Data items

■ ■ ■ ■ ■

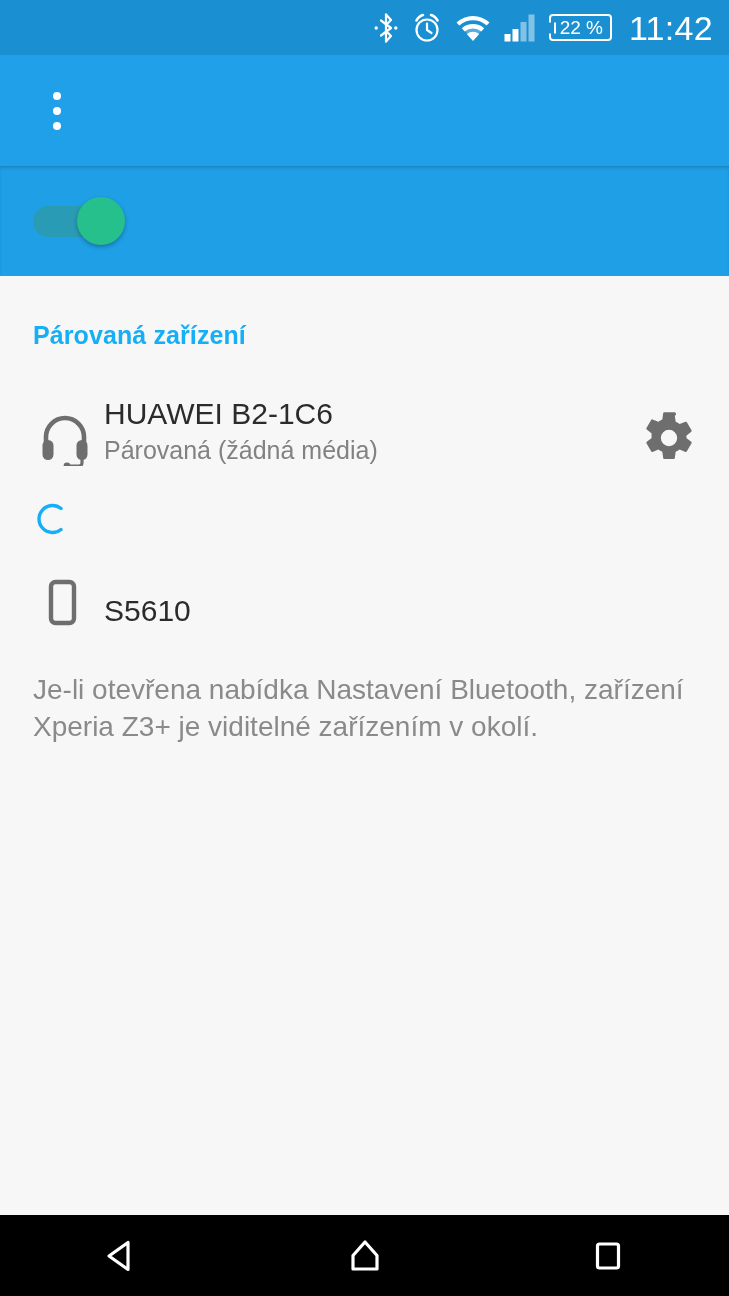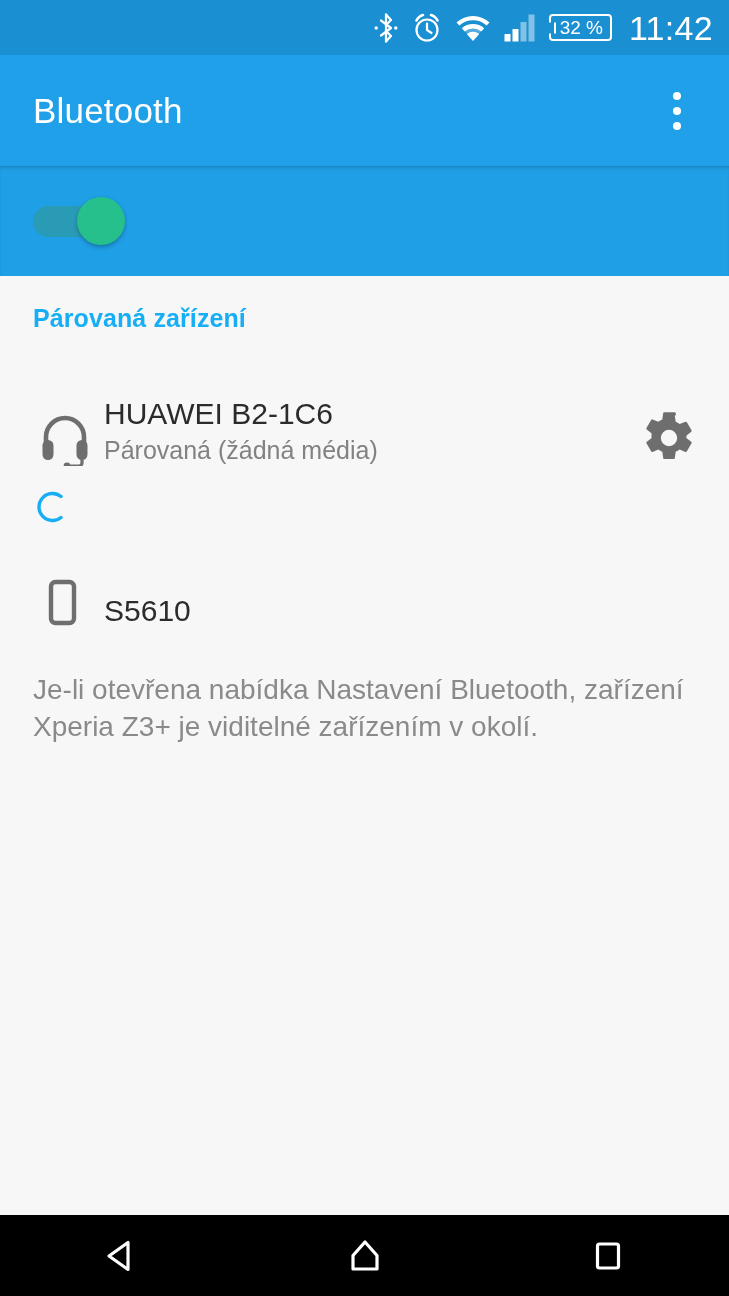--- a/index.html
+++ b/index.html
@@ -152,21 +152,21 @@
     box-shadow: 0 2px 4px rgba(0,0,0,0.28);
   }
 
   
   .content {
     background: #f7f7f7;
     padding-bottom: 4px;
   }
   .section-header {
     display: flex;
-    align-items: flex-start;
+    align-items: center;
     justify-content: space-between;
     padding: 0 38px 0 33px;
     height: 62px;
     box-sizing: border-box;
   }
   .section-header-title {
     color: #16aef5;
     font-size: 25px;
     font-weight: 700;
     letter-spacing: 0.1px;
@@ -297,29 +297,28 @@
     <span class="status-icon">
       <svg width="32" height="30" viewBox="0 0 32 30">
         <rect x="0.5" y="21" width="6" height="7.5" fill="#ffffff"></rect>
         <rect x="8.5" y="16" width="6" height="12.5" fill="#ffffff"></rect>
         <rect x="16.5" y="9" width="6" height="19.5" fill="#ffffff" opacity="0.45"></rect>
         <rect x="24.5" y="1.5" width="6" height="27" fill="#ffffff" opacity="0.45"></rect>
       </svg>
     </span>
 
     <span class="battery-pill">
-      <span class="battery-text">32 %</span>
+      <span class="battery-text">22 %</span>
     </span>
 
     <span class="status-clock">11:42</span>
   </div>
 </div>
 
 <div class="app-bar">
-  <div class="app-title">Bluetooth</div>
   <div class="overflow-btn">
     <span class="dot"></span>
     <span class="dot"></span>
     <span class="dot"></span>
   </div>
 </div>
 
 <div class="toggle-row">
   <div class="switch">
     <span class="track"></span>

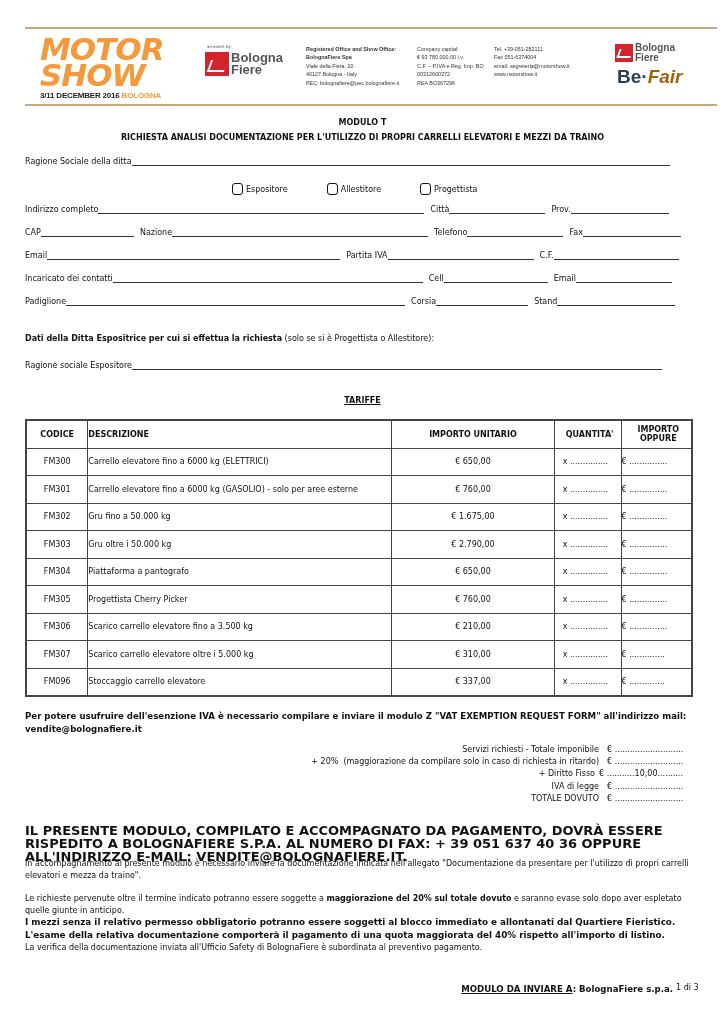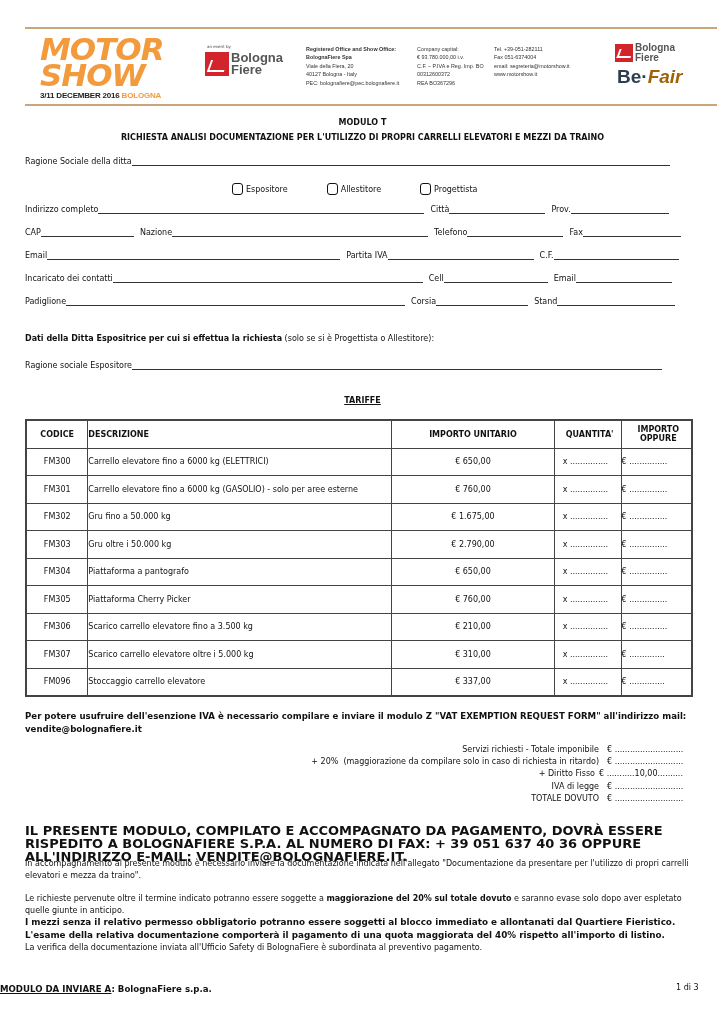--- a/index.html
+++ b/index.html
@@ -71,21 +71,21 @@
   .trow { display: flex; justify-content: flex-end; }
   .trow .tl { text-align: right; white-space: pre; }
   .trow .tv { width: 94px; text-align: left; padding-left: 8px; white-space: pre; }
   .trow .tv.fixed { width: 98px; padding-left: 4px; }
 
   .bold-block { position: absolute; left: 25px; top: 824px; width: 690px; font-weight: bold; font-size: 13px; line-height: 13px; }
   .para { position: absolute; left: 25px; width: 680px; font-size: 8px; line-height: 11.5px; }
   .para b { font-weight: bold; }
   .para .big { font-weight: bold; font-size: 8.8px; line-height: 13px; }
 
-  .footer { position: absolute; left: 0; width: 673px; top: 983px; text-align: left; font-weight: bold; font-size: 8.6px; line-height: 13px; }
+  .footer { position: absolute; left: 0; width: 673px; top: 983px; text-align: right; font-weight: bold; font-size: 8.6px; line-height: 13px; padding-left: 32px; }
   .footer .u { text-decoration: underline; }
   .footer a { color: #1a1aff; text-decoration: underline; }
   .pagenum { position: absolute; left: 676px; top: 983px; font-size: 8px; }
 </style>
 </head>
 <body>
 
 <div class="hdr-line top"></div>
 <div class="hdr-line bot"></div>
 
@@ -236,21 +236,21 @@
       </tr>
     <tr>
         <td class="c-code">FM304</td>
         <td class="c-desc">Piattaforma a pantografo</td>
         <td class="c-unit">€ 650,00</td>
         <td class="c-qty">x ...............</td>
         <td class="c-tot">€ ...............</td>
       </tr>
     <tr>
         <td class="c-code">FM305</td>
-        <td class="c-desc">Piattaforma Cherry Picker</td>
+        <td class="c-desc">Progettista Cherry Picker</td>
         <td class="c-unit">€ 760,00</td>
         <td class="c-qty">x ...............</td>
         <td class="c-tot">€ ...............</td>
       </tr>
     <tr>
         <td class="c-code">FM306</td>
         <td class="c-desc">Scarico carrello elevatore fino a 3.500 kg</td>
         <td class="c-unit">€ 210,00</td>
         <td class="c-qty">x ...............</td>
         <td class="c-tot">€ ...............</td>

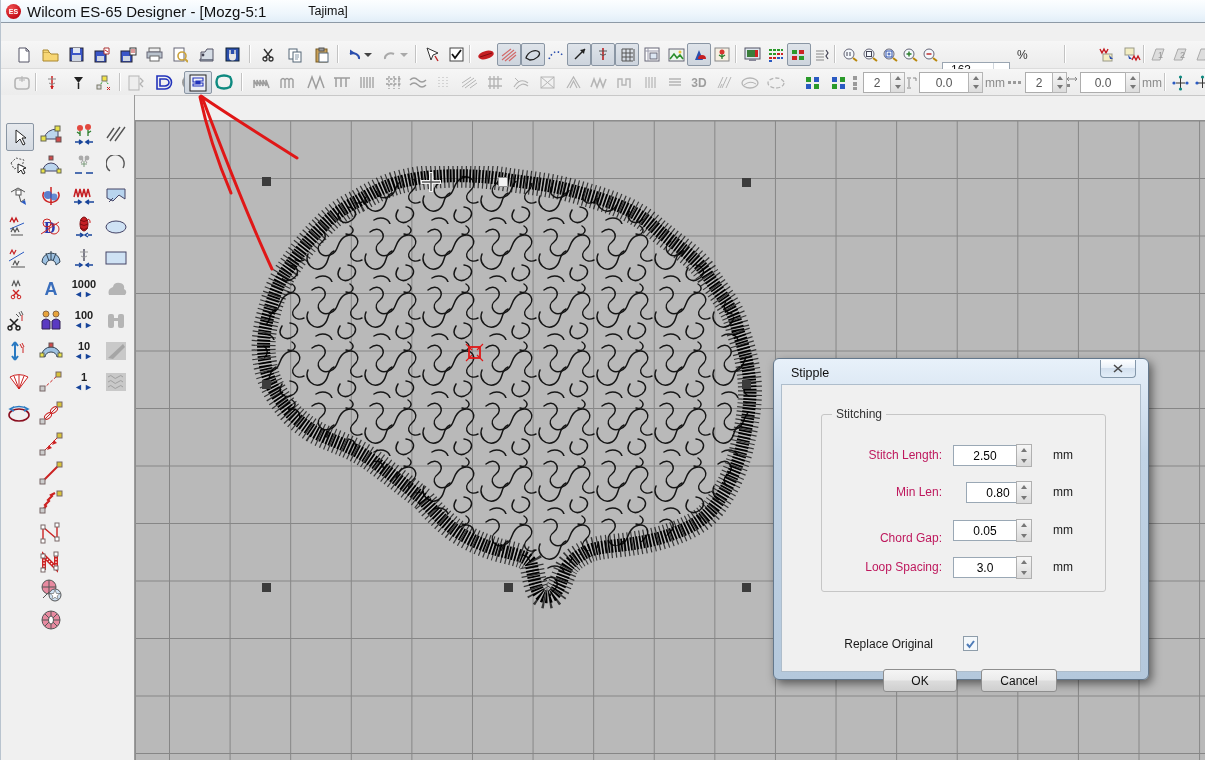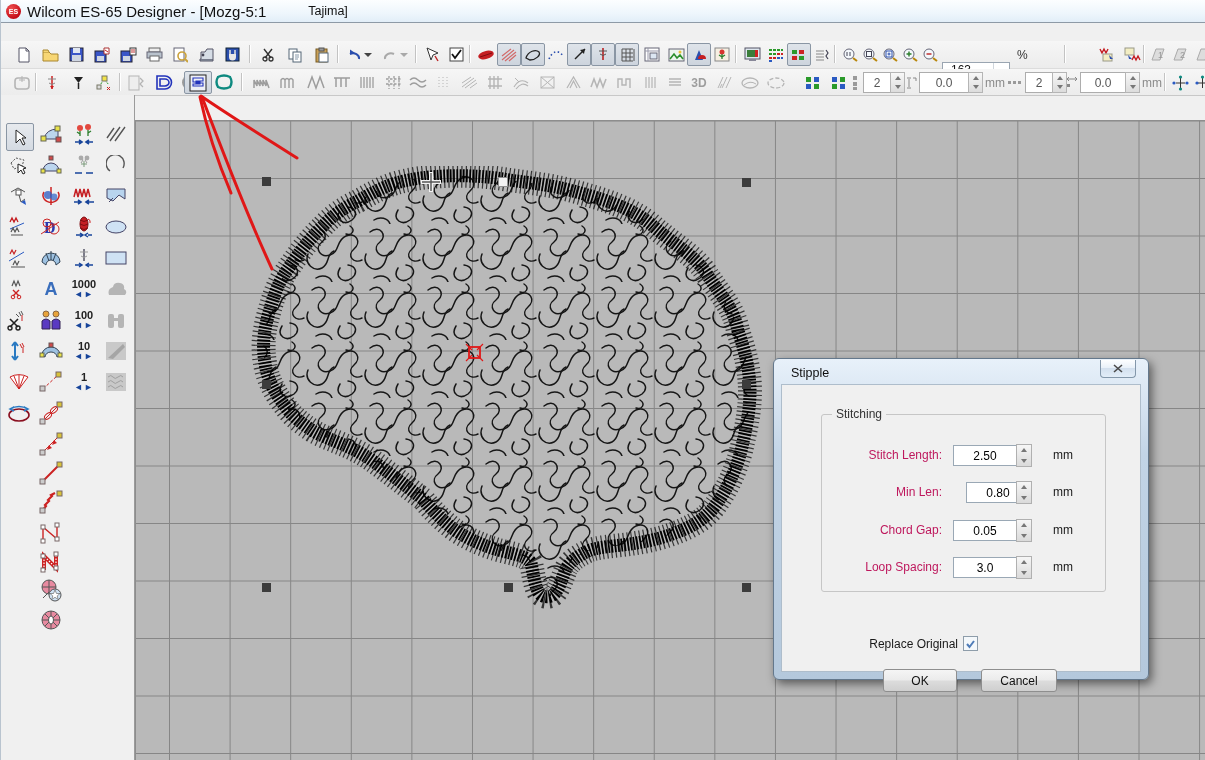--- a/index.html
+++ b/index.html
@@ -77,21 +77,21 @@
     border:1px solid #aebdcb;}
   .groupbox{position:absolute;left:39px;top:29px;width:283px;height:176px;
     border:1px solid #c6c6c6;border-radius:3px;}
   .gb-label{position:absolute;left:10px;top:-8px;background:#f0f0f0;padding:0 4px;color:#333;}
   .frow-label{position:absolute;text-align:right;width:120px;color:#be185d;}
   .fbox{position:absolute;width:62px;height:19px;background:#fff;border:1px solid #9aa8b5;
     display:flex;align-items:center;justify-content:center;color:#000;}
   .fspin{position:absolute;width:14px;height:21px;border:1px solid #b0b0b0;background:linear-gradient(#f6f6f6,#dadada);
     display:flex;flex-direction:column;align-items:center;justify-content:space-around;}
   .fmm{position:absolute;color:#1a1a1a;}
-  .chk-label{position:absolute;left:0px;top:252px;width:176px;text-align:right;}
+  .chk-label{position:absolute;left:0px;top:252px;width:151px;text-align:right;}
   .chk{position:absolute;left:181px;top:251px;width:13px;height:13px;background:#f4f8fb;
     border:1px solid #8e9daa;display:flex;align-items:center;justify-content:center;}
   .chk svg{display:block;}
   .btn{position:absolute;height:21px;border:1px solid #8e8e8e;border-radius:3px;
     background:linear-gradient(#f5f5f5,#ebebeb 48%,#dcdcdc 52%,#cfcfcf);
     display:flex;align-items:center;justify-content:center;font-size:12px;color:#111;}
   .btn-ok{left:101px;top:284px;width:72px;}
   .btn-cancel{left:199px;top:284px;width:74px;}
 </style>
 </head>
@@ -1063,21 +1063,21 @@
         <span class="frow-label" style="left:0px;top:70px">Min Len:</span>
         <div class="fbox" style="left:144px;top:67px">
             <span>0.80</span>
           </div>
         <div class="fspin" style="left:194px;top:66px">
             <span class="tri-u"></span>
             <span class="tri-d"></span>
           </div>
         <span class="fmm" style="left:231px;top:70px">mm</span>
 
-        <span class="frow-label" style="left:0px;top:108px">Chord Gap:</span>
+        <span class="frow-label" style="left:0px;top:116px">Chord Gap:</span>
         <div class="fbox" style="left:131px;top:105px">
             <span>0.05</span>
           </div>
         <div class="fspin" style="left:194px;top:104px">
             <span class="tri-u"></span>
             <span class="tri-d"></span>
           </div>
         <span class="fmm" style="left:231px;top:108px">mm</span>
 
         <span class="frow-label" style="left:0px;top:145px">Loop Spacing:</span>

■ ■ ■ ■ ■

All of the data gets printed again exactly; the pictures do not.

--- a/index.html
+++ b/index.html
@@ -152,21 +152,21 @@
     box-shadow: 0 2px 4px rgba(0,0,0,0.28);
   }
 
   
   .content {
     background: #f7f7f7;
     padding-bottom: 4px;
   }
   .section-header {
     display: flex;
-    align-items: flex-start;
+    align-items: center;
     justify-content: space-between;
     padding: 0 38px 0 33px;
     height: 62px;
     box-sizing: border-box;
   }
   .section-header-title {
     color: #16aef5;
     font-size: 25px;
     font-weight: 700;
     letter-spacing: 0.1px;
@@ -297,29 +297,28 @@
     <span class="status-icon">
       <svg width="32" height="30" viewBox="0 0 32 30">
         <rect x="0.5" y="21" width="6" height="7.5" fill="#ffffff"></rect>
         <rect x="8.5" y="16" width="6" height="12.5" fill="#ffffff"></rect>
         <rect x="16.5" y="9" width="6" height="19.5" fill="#ffffff" opacity="0.45"></rect>
         <rect x="24.5" y="1.5" width="6" height="27" fill="#ffffff" opacity="0.45"></rect>
       </svg>
     </span>
 
     <span class="battery-pill">
-      <span class="battery-text">32 %</span>
+      <span class="battery-text">22 %</span>
     </span>
 
     <span class="status-clock">11:42</span>
   </div>
 </div>
 
 <div class="app-bar">
-  <div class="app-title">Bluetooth</div>
   <div class="overflow-btn">
     <span class="dot"></span>
     <span class="dot"></span>
     <span class="dot"></span>
   </div>
 </div>
 
 <div class="toggle-row">
   <div class="switch">
     <span class="track"></span>

--- a/index.html
+++ b/index.html
@@ -71,21 +71,21 @@
   .trow { display: flex; justify-content: flex-end; }
   .trow .tl { text-align: right; white-space: pre; }
   .trow .tv { width: 94px; text-align: left; padding-left: 8px; white-space: pre; }
   .trow .tv.fixed { width: 98px; padding-left: 4px; }
 
   .bold-block { position: absolute; left: 25px; top: 824px; width: 690px; font-weight: bold; font-size: 13px; line-height: 13px; }
   .para { position: absolute; left: 25px; width: 680px; font-size: 8px; line-height: 11.5px; }
   .para b { font-weight: bold; }
   .para .big { font-weight: bold; font-size: 8.8px; line-height: 13px; }
 
-  .footer { position: absolute; left: 0; width: 673px; top: 983px; text-align: left; font-weight: bold; font-size: 8.6px; line-height: 13px; }
+  .footer { position: absolute; left: 0; width: 673px; top: 983px; text-align: right; font-weight: bold; font-size: 8.6px; line-height: 13px; padding-left: 32px; }
   .footer .u { text-decoration: underline; }
   .footer a { color: #1a1aff; text-decoration: underline; }
   .pagenum { position: absolute; left: 676px; top: 983px; font-size: 8px; }
 </style>
 </head>
 <body>
 
 <div class="hdr-line top"></div>
 <div class="hdr-line bot"></div>
 
@@ -236,21 +236,21 @@
       </tr>
     <tr>
         <td class="c-code">FM304</td>
         <td class="c-desc">Piattaforma a pantografo</td>
         <td class="c-unit">€ 650,00</td>
         <td class="c-qty">x ...............</td>
         <td class="c-tot">€ ...............</td>
       </tr>
     <tr>
         <td class="c-code">FM305</td>
-        <td class="c-desc">Piattaforma Cherry Picker</td>
+        <td class="c-desc">Progettista Cherry Picker</td>
         <td class="c-unit">€ 760,00</td>
         <td class="c-qty">x ...............</td>
         <td class="c-tot">€ ...............</td>
       </tr>
     <tr>
         <td class="c-code">FM306</td>
         <td class="c-desc">Scarico carrello elevatore fino a 3.500 kg</td>
         <td class="c-unit">€ 210,00</td>
         <td class="c-qty">x ...............</td>
         <td class="c-tot">€ ...............</td>

--- a/index.html
+++ b/index.html
@@ -77,21 +77,21 @@
     border:1px solid #aebdcb;}
   .groupbox{position:absolute;left:39px;top:29px;width:283px;height:176px;
     border:1px solid #c6c6c6;border-radius:3px;}
   .gb-label{position:absolute;left:10px;top:-8px;background:#f0f0f0;padding:0 4px;color:#333;}
   .frow-label{position:absolute;text-align:right;width:120px;color:#be185d;}
   .fbox{position:absolute;width:62px;height:19px;background:#fff;border:1px solid #9aa8b5;
     display:flex;align-items:center;justify-content:center;color:#000;}
   .fspin{position:absolute;width:14px;height:21px;border:1px solid #b0b0b0;background:linear-gradient(#f6f6f6,#dadada);
     display:flex;flex-direction:column;align-items:center;justify-content:space-around;}
   .fmm{position:absolute;color:#1a1a1a;}
-  .chk-label{position:absolute;left:0px;top:252px;width:176px;text-align:right;}
+  .chk-label{position:absolute;left:0px;top:252px;width:151px;text-align:right;}
   .chk{position:absolute;left:181px;top:251px;width:13px;height:13px;background:#f4f8fb;
     border:1px solid #8e9daa;display:flex;align-items:center;justify-content:center;}
   .chk svg{display:block;}
   .btn{position:absolute;height:21px;border:1px solid #8e8e8e;border-radius:3px;
     background:linear-gradient(#f5f5f5,#ebebeb 48%,#dcdcdc 52%,#cfcfcf);
     display:flex;align-items:center;justify-content:center;font-size:12px;color:#111;}
   .btn-ok{left:101px;top:284px;width:72px;}
   .btn-cancel{left:199px;top:284px;width:74px;}
 </style>
 </head>
@@ -1063,21 +1063,21 @@
         <span class="frow-label" style="left:0px;top:70px">Min Len:</span>
         <div class="fbox" style="left:144px;top:67px">
             <span>0.80</span>
           </div>
         <div class="fspin" style="left:194px;top:66px">
             <span class="tri-u"></span>
             <span class="tri-d"></span>
           </div>
         <span class="fmm" style="left:231px;top:70px">mm</span>
 
-        <span class="frow-label" style="left:0px;top:108px">Chord Gap:</span>
+        <span class="frow-label" style="left:0px;top:116px">Chord Gap:</span>
         <div class="fbox" style="left:131px;top:105px">
             <span>0.05</span>
           </div>
         <div class="fspin" style="left:194px;top:104px">
             <span class="tri-u"></span>
             <span class="tri-d"></span>
           </div>
         <span class="fmm" style="left:231px;top:108px">mm</span>
 
         <span class="frow-label" style="left:0px;top:145px">Loop Spacing:</span>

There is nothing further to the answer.